▸ Task directions:
Reproduce only the lines of the material below that start at the line containing "four IC-30s, or" and stop at the line containing "- It is also". Keep both end lines.

▸ Records shown:
——————

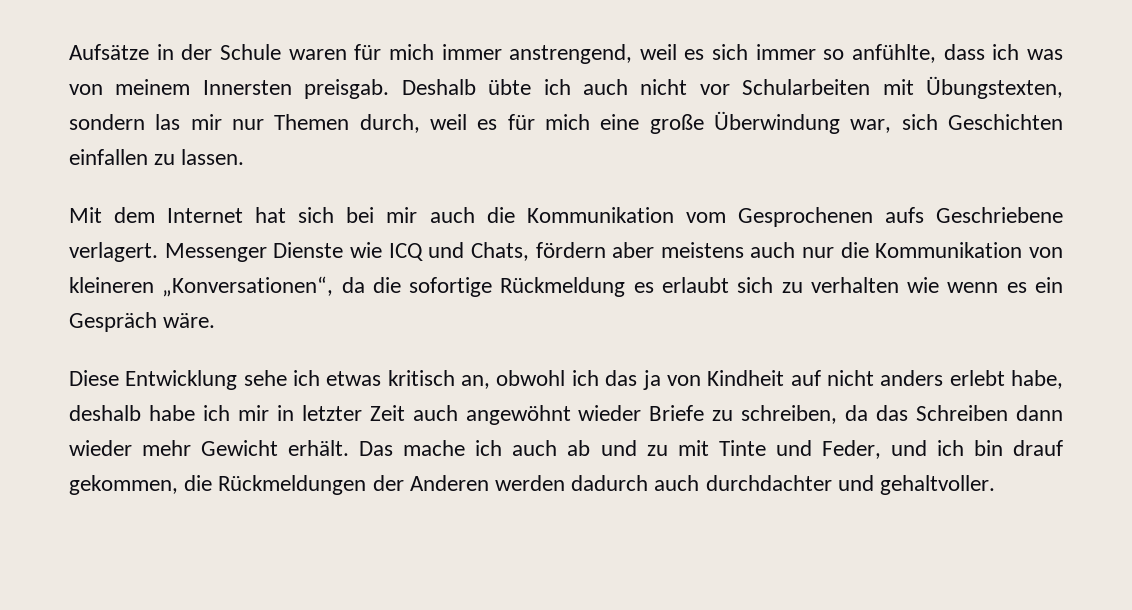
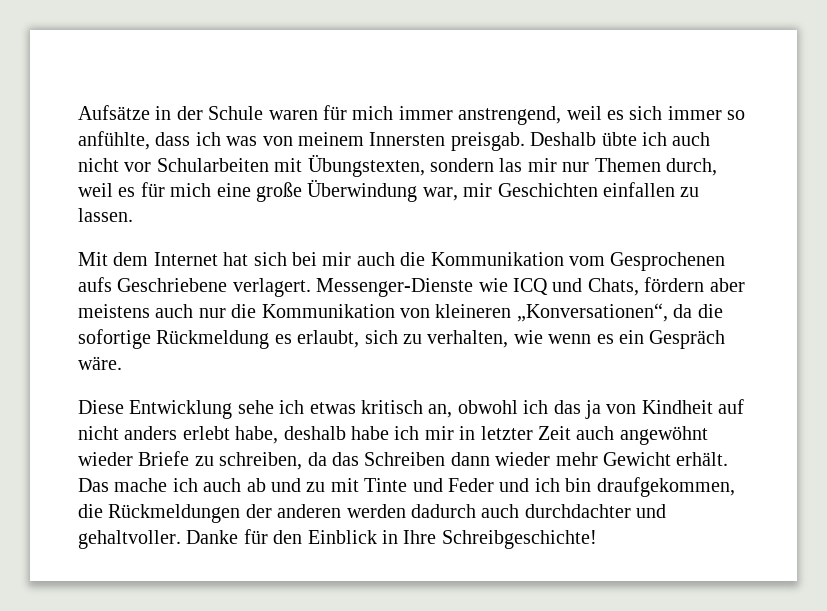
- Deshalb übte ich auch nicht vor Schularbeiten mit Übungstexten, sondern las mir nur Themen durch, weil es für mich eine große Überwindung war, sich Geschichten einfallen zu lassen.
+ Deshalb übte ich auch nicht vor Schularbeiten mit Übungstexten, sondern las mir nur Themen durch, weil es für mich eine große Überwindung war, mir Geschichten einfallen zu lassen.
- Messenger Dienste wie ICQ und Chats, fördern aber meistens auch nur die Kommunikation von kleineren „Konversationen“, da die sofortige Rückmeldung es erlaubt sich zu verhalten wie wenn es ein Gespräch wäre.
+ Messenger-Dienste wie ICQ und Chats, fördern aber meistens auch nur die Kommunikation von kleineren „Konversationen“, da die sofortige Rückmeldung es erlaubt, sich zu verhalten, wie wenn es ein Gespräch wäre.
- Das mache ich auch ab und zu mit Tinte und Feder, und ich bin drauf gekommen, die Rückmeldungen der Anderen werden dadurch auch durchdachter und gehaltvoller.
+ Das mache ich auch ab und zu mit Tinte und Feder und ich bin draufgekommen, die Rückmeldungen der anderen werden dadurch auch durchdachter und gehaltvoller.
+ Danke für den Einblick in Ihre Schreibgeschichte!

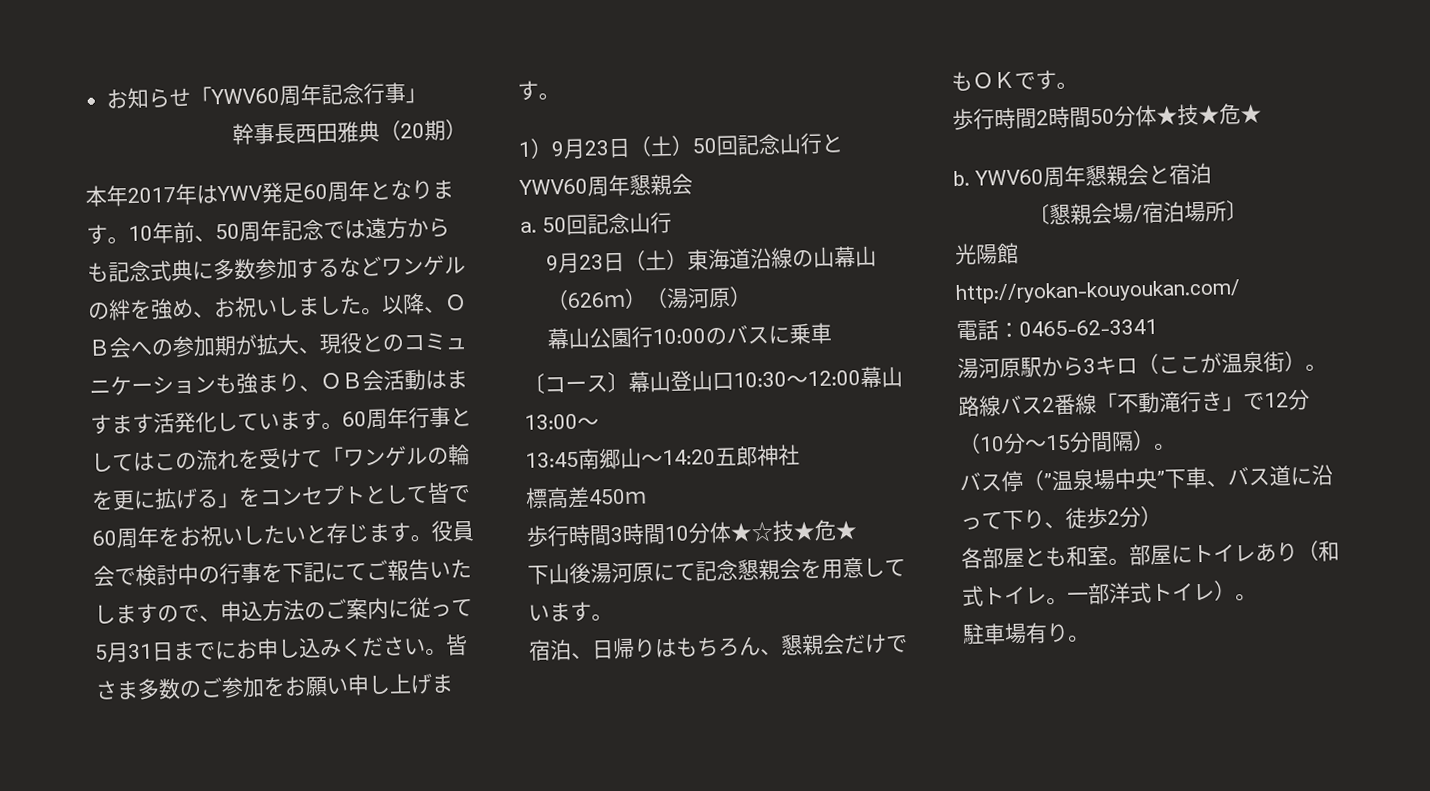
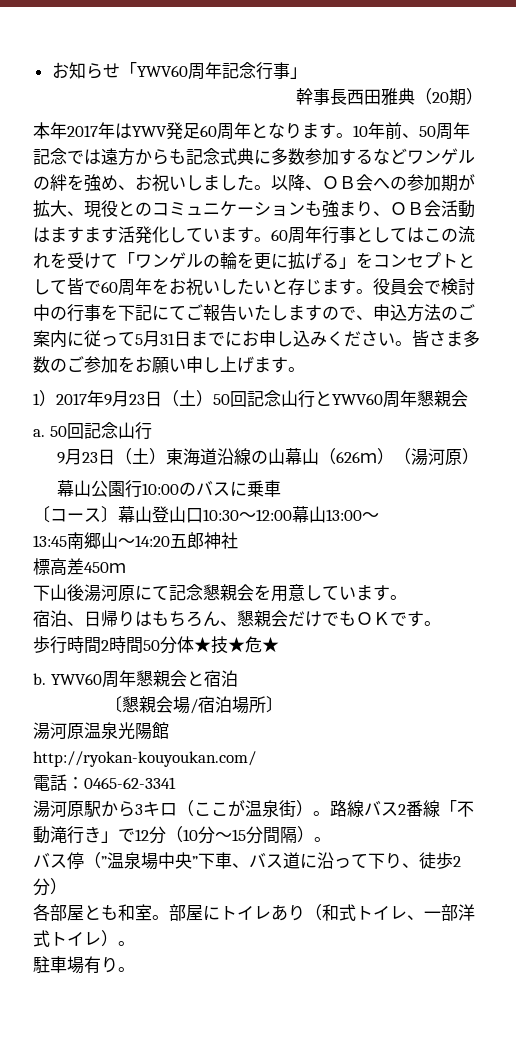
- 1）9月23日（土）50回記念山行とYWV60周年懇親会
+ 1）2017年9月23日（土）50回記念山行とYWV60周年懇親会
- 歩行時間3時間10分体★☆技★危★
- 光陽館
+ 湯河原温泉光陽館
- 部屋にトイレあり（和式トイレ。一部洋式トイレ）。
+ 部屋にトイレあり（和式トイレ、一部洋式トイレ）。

——————

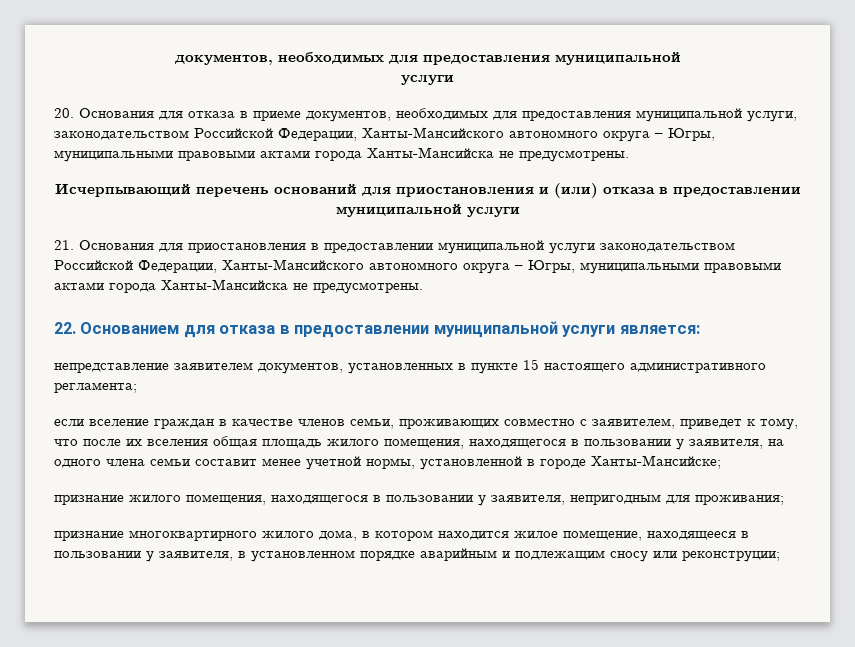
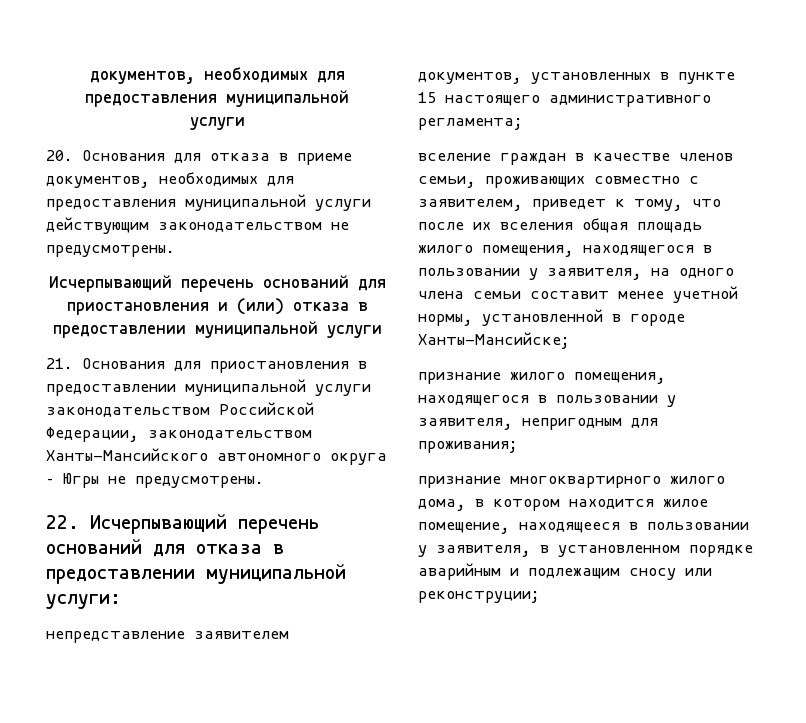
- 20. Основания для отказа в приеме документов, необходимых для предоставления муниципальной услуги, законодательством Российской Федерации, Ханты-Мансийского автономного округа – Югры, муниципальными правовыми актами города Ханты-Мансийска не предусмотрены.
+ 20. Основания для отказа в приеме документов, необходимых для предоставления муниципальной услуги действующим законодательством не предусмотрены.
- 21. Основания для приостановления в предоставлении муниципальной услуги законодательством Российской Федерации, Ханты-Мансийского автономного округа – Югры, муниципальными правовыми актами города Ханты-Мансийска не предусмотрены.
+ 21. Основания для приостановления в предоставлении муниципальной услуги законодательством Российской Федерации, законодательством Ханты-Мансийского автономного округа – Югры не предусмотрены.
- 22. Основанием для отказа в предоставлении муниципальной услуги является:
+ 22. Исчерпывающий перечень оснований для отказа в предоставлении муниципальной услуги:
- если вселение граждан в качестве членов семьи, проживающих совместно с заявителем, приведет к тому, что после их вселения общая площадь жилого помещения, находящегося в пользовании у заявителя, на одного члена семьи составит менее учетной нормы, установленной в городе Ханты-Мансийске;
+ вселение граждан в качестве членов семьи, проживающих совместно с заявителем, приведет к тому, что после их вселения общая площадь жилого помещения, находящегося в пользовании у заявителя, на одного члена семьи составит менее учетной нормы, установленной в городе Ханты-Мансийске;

——————

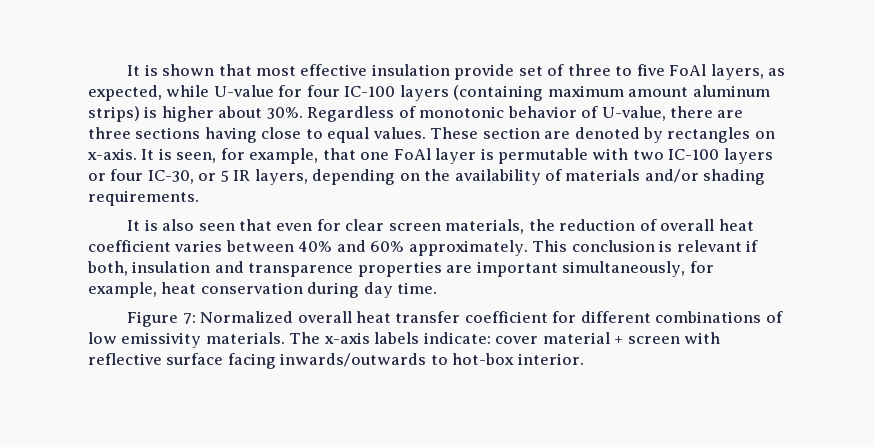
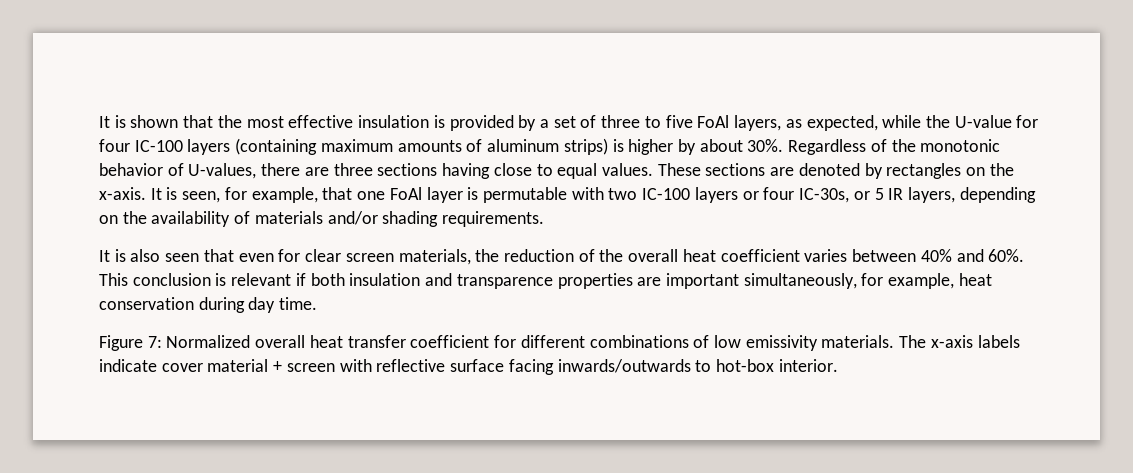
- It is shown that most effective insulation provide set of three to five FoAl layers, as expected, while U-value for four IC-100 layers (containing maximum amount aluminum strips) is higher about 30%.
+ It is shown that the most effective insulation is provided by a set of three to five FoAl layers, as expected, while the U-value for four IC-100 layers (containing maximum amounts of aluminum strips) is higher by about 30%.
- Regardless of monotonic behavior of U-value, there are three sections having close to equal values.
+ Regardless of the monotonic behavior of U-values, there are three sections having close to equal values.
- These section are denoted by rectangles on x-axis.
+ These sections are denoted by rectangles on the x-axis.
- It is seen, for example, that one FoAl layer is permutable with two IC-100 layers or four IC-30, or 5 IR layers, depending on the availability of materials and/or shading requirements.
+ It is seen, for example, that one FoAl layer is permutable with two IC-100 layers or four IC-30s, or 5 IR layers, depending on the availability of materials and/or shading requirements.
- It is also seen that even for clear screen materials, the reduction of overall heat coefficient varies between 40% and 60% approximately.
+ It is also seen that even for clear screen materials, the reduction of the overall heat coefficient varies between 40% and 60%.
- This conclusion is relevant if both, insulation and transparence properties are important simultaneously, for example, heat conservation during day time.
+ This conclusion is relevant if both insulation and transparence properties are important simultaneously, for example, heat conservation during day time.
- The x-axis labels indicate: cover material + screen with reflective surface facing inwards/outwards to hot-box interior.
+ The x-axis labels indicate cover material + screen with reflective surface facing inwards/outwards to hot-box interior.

——————

▸ Problem solution:
+ It is seen, for example, that one FoAl layer is permutable with two IC-100 layers or four IC-30s, or 5 IR layers, depending on the availability of materials and/or shading requirements.
- It is also seen that even for clear screen materials, the reduction of overall heat coefficient varies between 40% and 60% approximately.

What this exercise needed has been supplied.